How do we accept the unacceptable in life? Isn’t accepting life as-is a form of defeat? Does accepting today’s circumstances mean that we become passive, and that things will never ever change?
This is what I always believed, and this is why I have always pushed so hard to move forward. Until recently when I discovered that there is a way to accept today while moving on towards a different tomorrow.
Accepting life’s invitation
I have written about surrender before, but there has always been one part of surrender that has eluded me. It is the surrender and acceptance towards the things that are difficult, unacceptable and painful. Things that I would much rather change NOW, or at least tomorrow, and things that I do not want to accept because I fear that by acceptance I am inviting them to set up camp in my life forever.
You see, lately my life has been quite full. As you may know, few years back I accepted an invitation that was the path for me to follow, the path my soul wanted to travel, while at the same time also a path that brought with it a whole set of new challenges (because, #LIFE). In my attempts to find a new balance in life, a new equilibrium, there has been a voice in the back of my head saying “I cannot live like this.”
And I ask the voice, “What do you mean, my dear one?“
It felt like my soul was trying to tell me to slow down, to find space and to let go. But how? My earthly existence is currently filled with so many things to do.
There is a toddler to take care of, there is a full-time job to attend to, a new house to be lived in, a body to be kept healthy, a marriage to be cultivated and a soul to be nourished. The 24 hours I have doesn’t seem to be enough for all-the-things.
Moving past resentment to accepting the unacceptable
Many mornings as I walked to the bus stop it was with me. Resentment. Resentment towards the fact that life was the way it was, busy and full, however full it was of things that all individually brought me joy.

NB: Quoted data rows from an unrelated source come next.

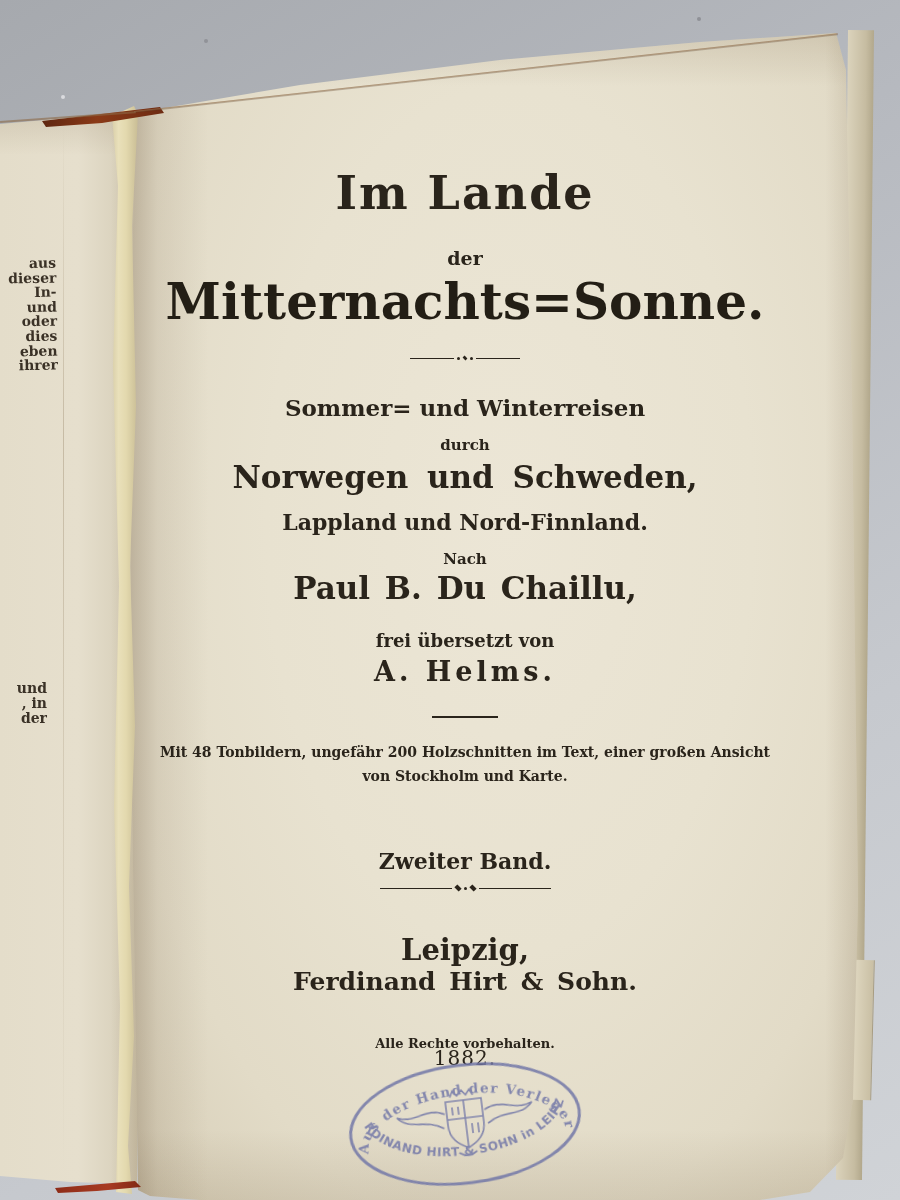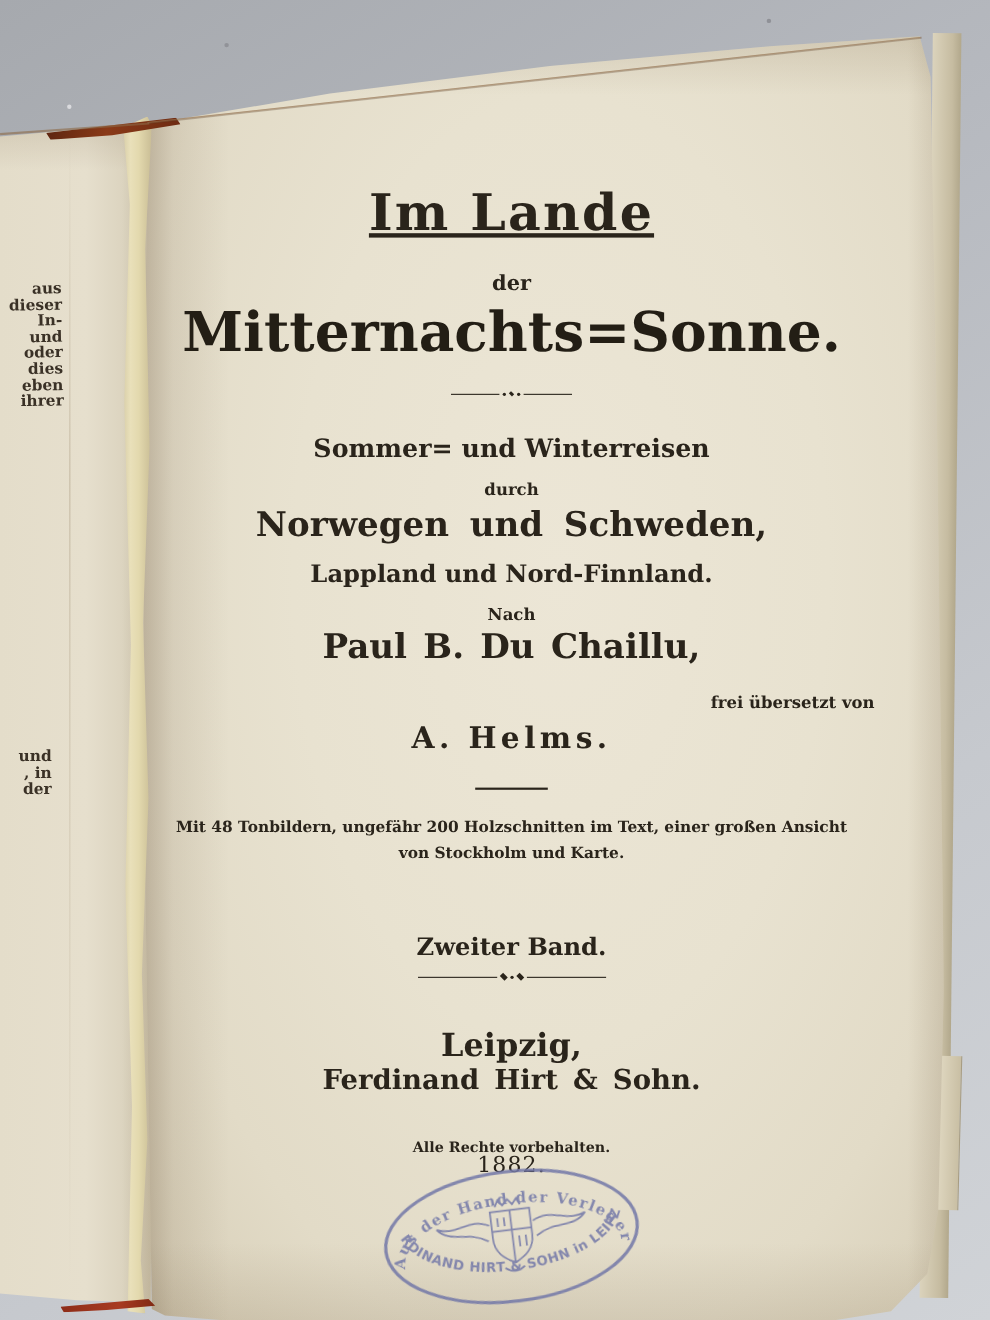--- a/index.html
+++ b/index.html
@@ -50,30 +50,30 @@
                      linear-gradient(to bottom,rgba(120,100,70,.18) 0%,rgba(0,0,0,0) 5%),
                      linear-gradient(to top,rgba(120,100,70,.15) 0%,rgba(0,0,0,0) 6%);}
   .edge-line-title{position:absolute;left:134px;top:111px;width:708px;height:2px;z-index:4;
           background:linear-gradient(to bottom,rgba(150,115,80,.75),rgba(70,45,25,.25));
           transform:rotate(-6.3deg);transform-origin:left top;}
   .edge-line-left{position:absolute;left:0;top:121px;width:136px;height:2px;z-index:4;
           background:rgba(140,105,70,.6);transform:rotate(-4.1deg);transform-origin:left top;}
   
   .content{position:absolute;left:135px;top:0;width:660px;height:1200px;z-index:5;color:#2a241b;}
   .tline{position:absolute;left:0;width:100%;text-align:center;font-weight:bold;white-space:nowrap;}
-  .t-im{top:166px;font-size:46px;letter-spacing:2px;text-decoration:underline;}
+  .t-im{top:166px;font-size:46px;letter-spacing:2px;}
   .t-der{top:247px;font-size:19px;}
   .t-mit{top:272px;font-size:50px;letter-spacing:0px;color:#231e15;}
   .t-sommer{top:394px;font-size:23px;}
   .t-durch{top:436px;font-size:15px;}
   .t-norw{top:459px;font-size:31px;word-spacing:8px;}
   .t-lapp{top:509px;font-size:22px;}
   .t-nach{top:550px;font-size:15px;}
   .t-auth{top:570px;font-size:31px;word-spacing:4px;}
-  .t-frei{top:630px;font-size:15px;text-align:right;}
+  .t-frei{top:630px;font-size:18px;}
   .t-helms{top:656px;font-size:27px;letter-spacing:4px;}
   .t-note1{top:744px;font-size:14px;}
   .t-note2{top:768px;font-size:14px;}
   .t-vol{top:848px;font-size:22px;}
   .t-city{top:933px;font-size:29px;}
   .t-pub{top:967px;font-size:25px;word-spacing:5px;}
   .t-year{top:1006px;font-size:20px;font-weight:normal;letter-spacing:1px;margin-top:40px;}
   .t-rights{top:1036px;font-size:13px;}
   
   .orn{position:absolute;left:0;width:100%;display:flex;justify-content:center;}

Yet I felt resentful because every minute of life was scheduled, and I didn’t have enough time for any of it.
I don’t particularly enjoy the feeling of resentment, because it doesn’t lead anywhere. It is about resisting what is, which is madness in it self. But how could I accept the present moment when it sucked? How could I accept the life that I wanted to change?

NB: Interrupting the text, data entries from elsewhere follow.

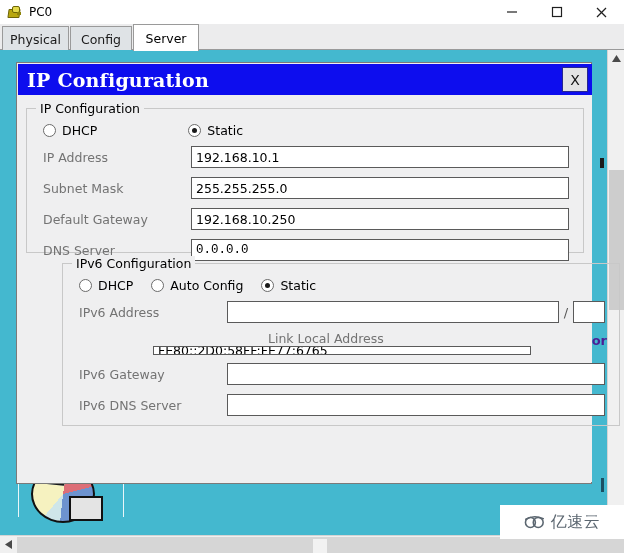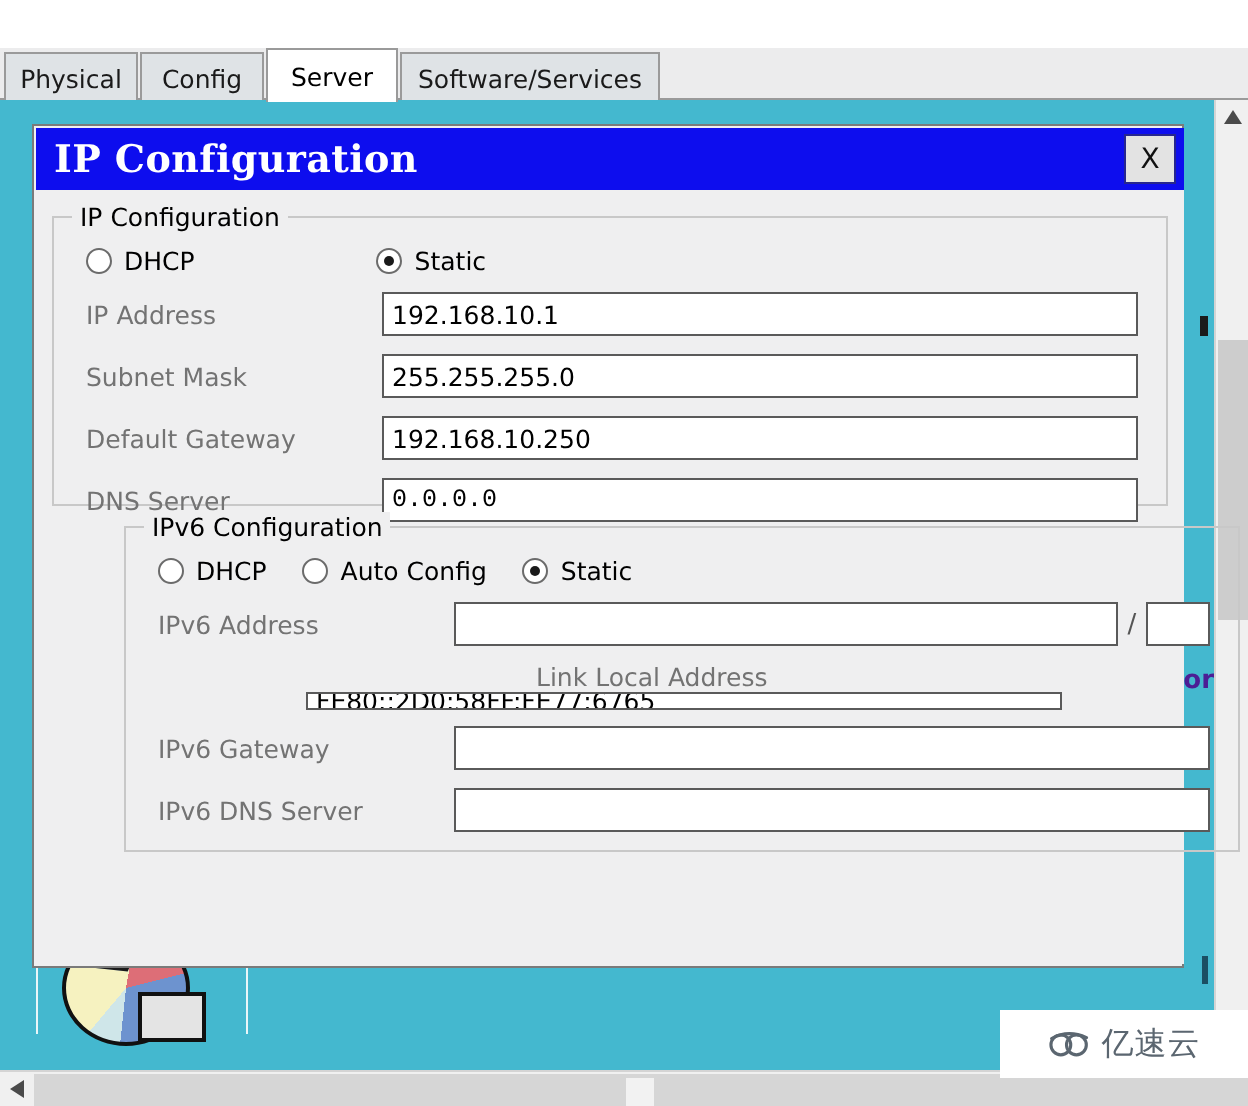--- a/index.html
+++ b/index.html
@@ -416,33 +416,56 @@
     color: #5b6670;
     font-family: Liberation Mono, monospace;
     letter-spacing: 0.5px;
   }
 </style>
 </head>
 <body>
 
 <div id="app-window">
 
+  <div id="titlebar">
+    <div id="window-icon">
+      <div class="ic-body"></div>
+      <div class="ic-head"></div>
+      <div class="ic-plug"></div>
+    </div>
+    <div id="window-title">PC0</div>
+    <div class="win-btns">
+      <div class="win-btn">
+        <svg width="14" height="14" viewBox="0 0 14 14">
+            <line x1="2" y1="7" x2="12" y2="7" stroke="#202020" stroke-width="1.2"></line>
+          </svg>
+      </div>
+      <div class="win-btn">
+        <svg width="14" height="14" viewBox="0 0 14 14">
+            <rect x="2.5" y="2.5" width="9" height="9" fill="none" stroke="#202020" stroke-width="1.2"></rect>
+          </svg>
+      </div>
+      <div class="win-btn">
+        <svg width="15" height="15" viewBox="0 0 15 15">
+            <line x1="3" y1="3" x2="12" y2="12" stroke="#202020" stroke-width="1.2"></line>
+            <line x1="12" y1="3" x2="3" y2="12" stroke="#202020" stroke-width="1.2"></line>
+          </svg>
+      </div>
+    </div>
+  </div>
 
   <div id="tabstrip">
     <div class="tab" id="tab-physical">
       <span>Physical</span>
     </div>
     <div class="tab" id="tab-config">
       <span>Config</span>
     </div>
     <div class="tab active" id="tab-desktop">
       <span>Server</span>
-    </div>
-    <div class="tab" id="tab-software">
-      <span>Software/Services</span>
     </div>
   </div>
 
   <div id="pt-desktop">
 
     <div id="bg-hidden-mark"></div>
     <div id="bg-hidden-text">or</div>
     <div id="bg-hidden-mark2"></div>
 
     <div id="ipconfig-dialog">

I feared that by accepting it I would never change it. And I was determined to change things! So how could I possibly accept the very things that I didn’t want in my life?
Acceptance, enjoyment or excitement
Recently I re-read the brilliant book from Ekhart Tolle, A New Earth. Towards the the end of the book he writes how one of the three things should always be present in life; acceptance, excitement or joy. If you cannot feel excitement or joy, you should at least accept what life is demanding of you right now. At the very least we should have acceptance of the fact that things are the way they are – now.
Finally I saw the light, and I was beginning to accept the unacceptable.
I am the master of feeling guilty about everything (working too much, not working enough, not seeing my son enough, not wanting to be home all the time…), and it brought me so much pain. I would feel pain on a daily basis because I was never fully where I wanted to be, or I felt I should have been doing something different on the basis of some impossible yard-stick of working motherhood.
But I realised that the only way out of this pain is not to push further, but to accept that today life is the way it is, and I cannot fundamentally change things today or tomorrow. I will eventually change things around, I am on my way and I have a plan of action, but that will not actualise today or tomorrow.
I am accepting today as it is, because change does not always happen over night.
Here is the key: Accepting today as it is does not mean we forever surrender living life as it is today.
Accepting today does not mean we become passive and never strive for change.
Accepting life as it is today simply means that we accept life as it is, today.
Working towards a new future
I’m working on the next chapter of my life, and I’m going forward in my own pace. I’m still searching for freedom and autonomy when it comes to working, and I’m searching for a way of living that matches my values in life. My new, updated family values.
While I am working on my goals, I realise that it may take 6 months or 2 years, and it doesn’t help my cause to feel resentful from day to day. Resenting my life and fighting against the current will just tire me and burn me out. Instead, I need to accept the current, and keep steering my boat into a direction on the horizon that pleases my eye.
This acceptance has brought me peace. There is no more fighting against the as-is, no more feelings of hopelessness because “I’m still here doing the same-old.” No, I can find the silver lining because I know I’m moving forward.